**Exercise goal**
Would you restate each entry word for word, omitting the pictures?

**Data to process**
+ + + +
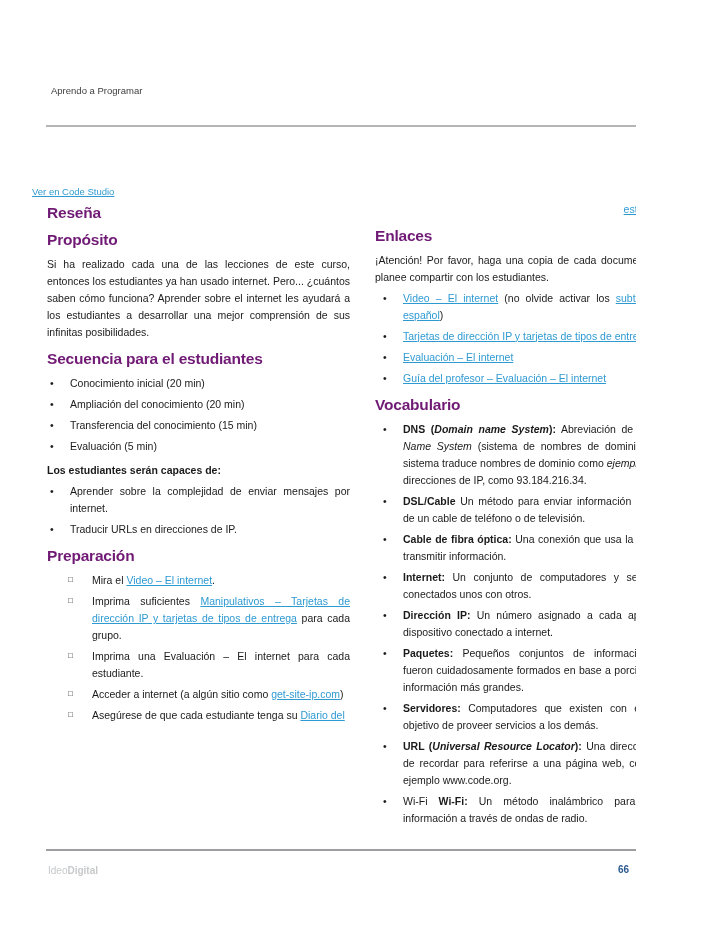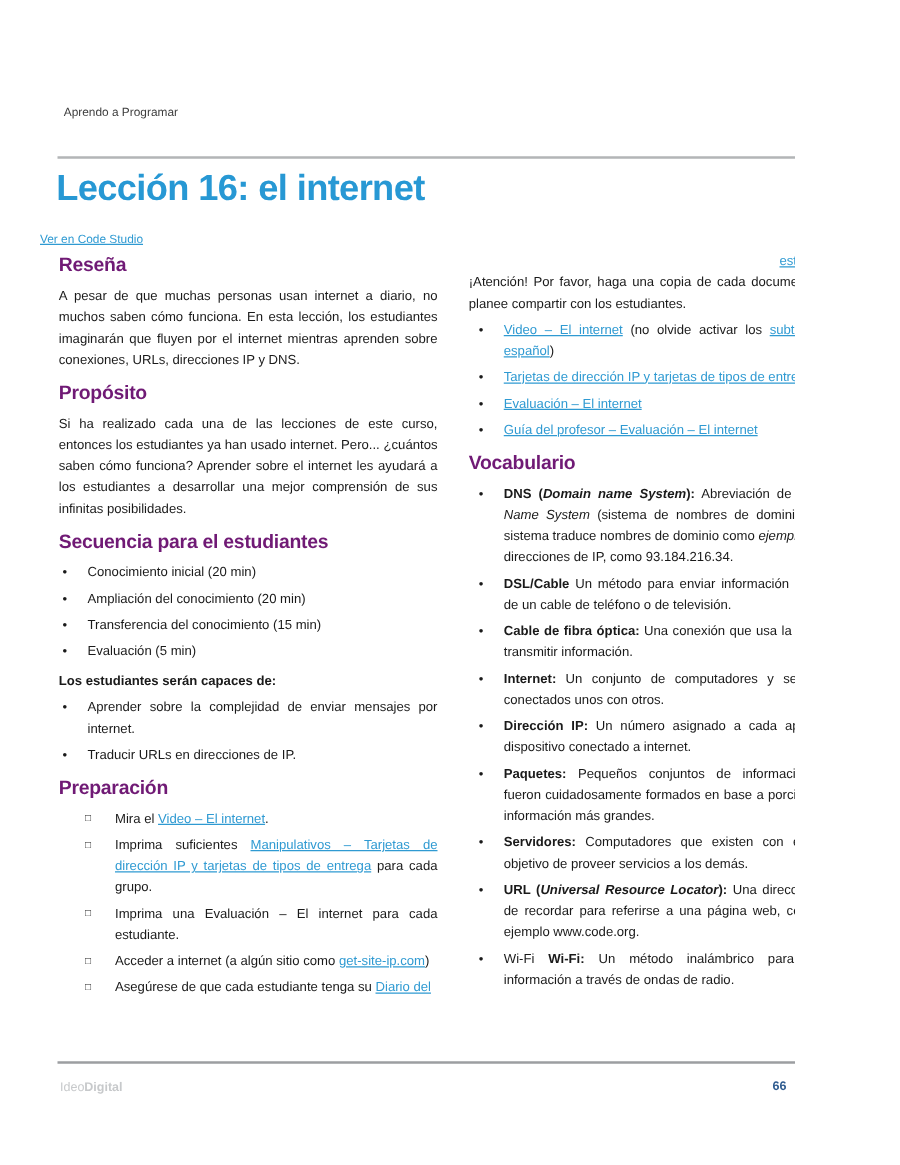--- a/index.html
+++ b/index.html
@@ -64,7 +64,6 @@
   </div>
   <div class="header-rule"></div>
 
-  <h1 class="doc-title">Lección 16: el internet</h1>
   <a class="view-link">Ver en Code Studio</a>
 
   <div class="columns">

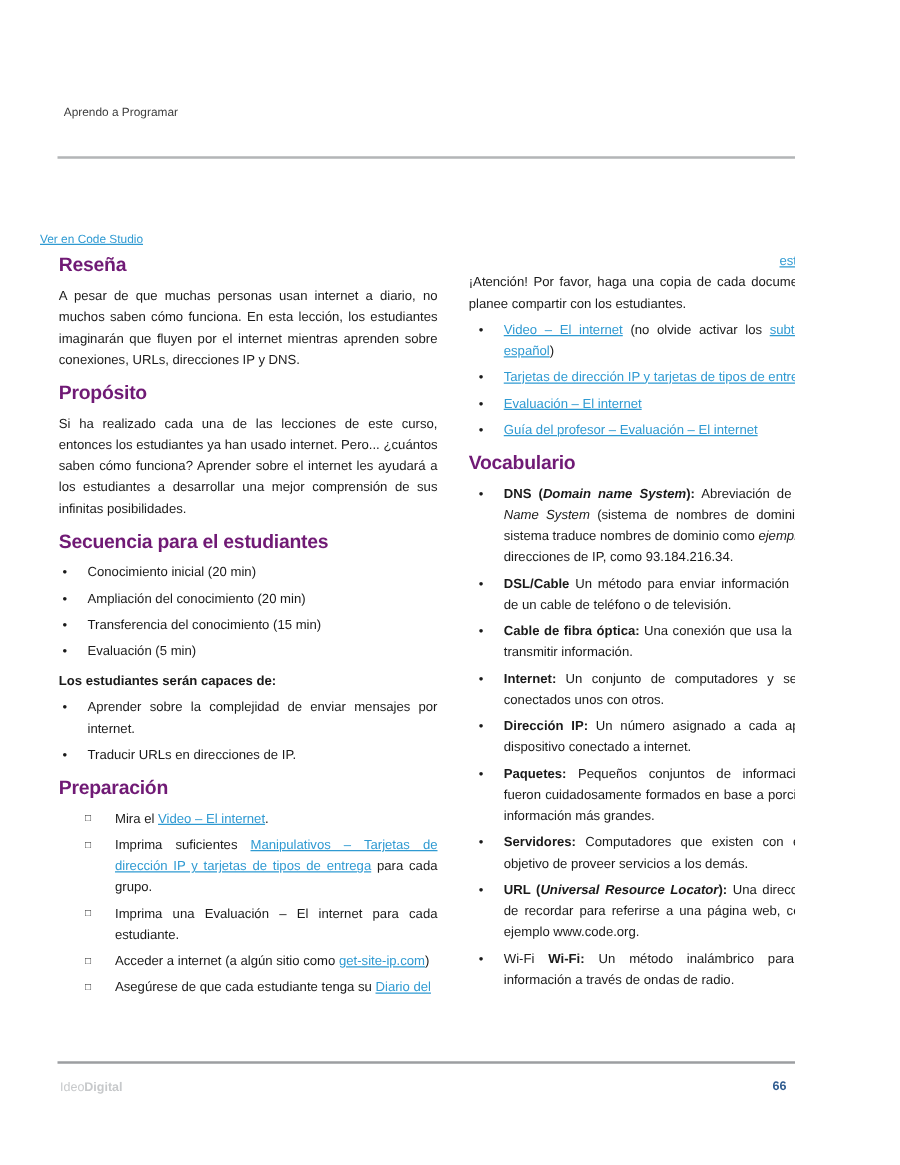--- a/index.html
+++ b/index.html
@@ -70,7 +70,6 @@
 
     <div class="col-left">
       <h2>Reseña</h2>
-      <p class="body">A pesar de que muchas personas usan internet a diario, no muchos saben cómo funciona. En esta lección, los estudiantes imaginarán que fluyen por el internet mientras aprenden sobre conexiones, URLs, direcciones IP y DNS.</p>
 
       <h2>Propósito</h2>
       <p class="body">Si ha realizado cada una de las lecciones de este curso, entonces los estudiantes ya han usado internet. Pero... ¿cuántos saben cómo funciona? Aprender sobre el internet les ayudará a los estudiantes a desarrollar una mejor comprensión de sus infinitas posibilidades.</p>

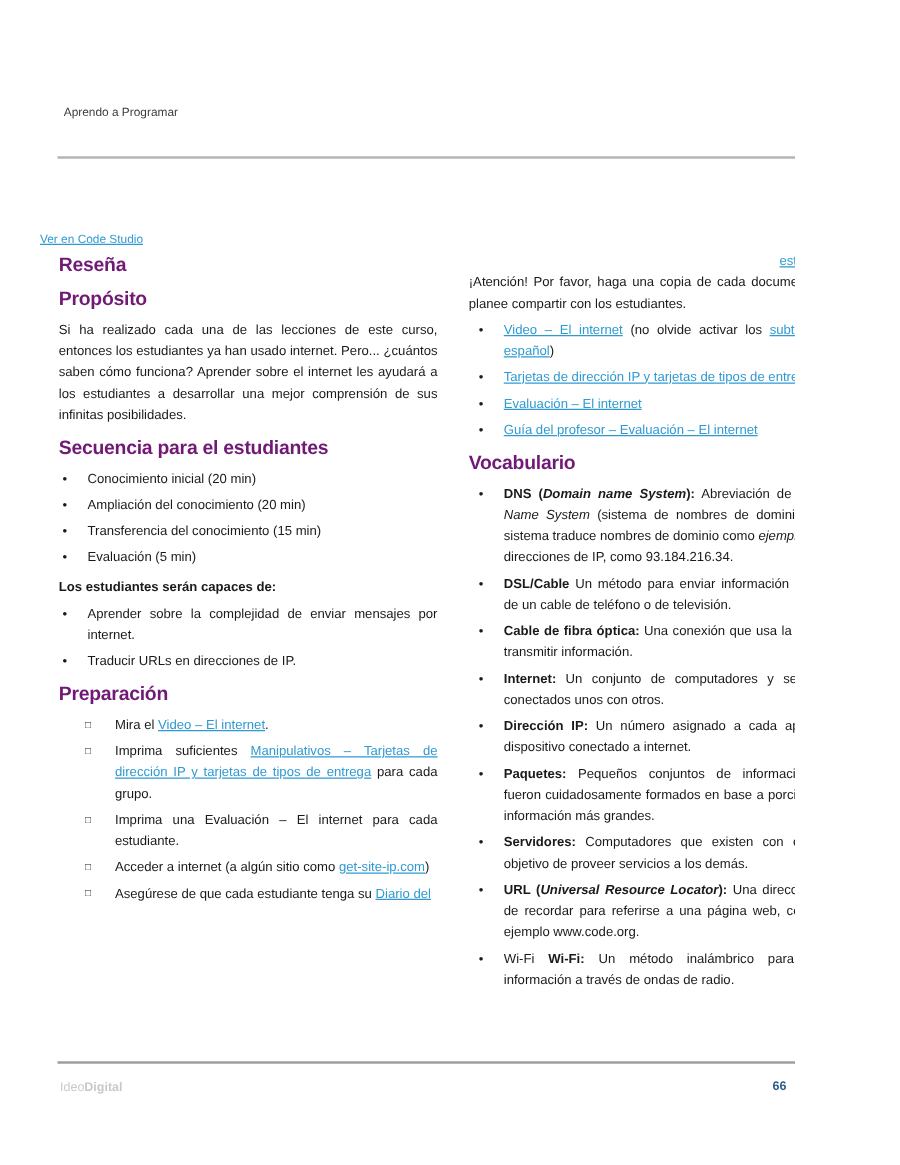--- a/index.html
+++ b/index.html
@@ -134,6 +134,7 @@
     <div class="col-right">
       <p class="continuation"><a class="run-link" href="#">estudiante</a><span class="run-text">.</span></p>
 
+      <h2>Enlaces</h2>
       <p class="body" style="margin-bottom:4px;">¡Atención! Por favor, haga una copia de cada documento que planee compartir con los estudiantes.</p>
       <ul class="plain r-list links-list">
         <li>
+ + + +
**Your solution**
--- a/index.html
+++ b/index.html
@@ -64,7 +64,6 @@
   </div>
   <div class="header-rule"></div>
 
-  <h1 class="doc-title">Lección 16: el internet</h1>
   <a class="view-link">Ver en Code Studio</a>
 
   <div class="columns">

--- a/index.html
+++ b/index.html
@@ -70,7 +70,6 @@
 
     <div class="col-left">
       <h2>Reseña</h2>
-      <p class="body">A pesar de que muchas personas usan internet a diario, no muchos saben cómo funciona. En esta lección, los estudiantes imaginarán que fluyen por el internet mientras aprenden sobre conexiones, URLs, direcciones IP y DNS.</p>
 
       <h2>Propósito</h2>
       <p class="body">Si ha realizado cada una de las lecciones de este curso, entonces los estudiantes ya han usado internet. Pero... ¿cuántos saben cómo funciona? Aprender sobre el internet les ayudará a los estudiantes a desarrollar una mejor comprensión de sus infinitas posibilidades.</p>

--- a/index.html
+++ b/index.html
@@ -134,6 +134,7 @@
     <div class="col-right">
       <p class="continuation"><a class="run-link" href="#">estudiante</a><span class="run-text">.</span></p>
 
+      <h2>Enlaces</h2>
       <p class="body" style="margin-bottom:4px;">¡Atención! Por favor, haga una copia de cada documento que planee compartir con los estudiantes.</p>
       <ul class="plain r-list links-list">
         <li>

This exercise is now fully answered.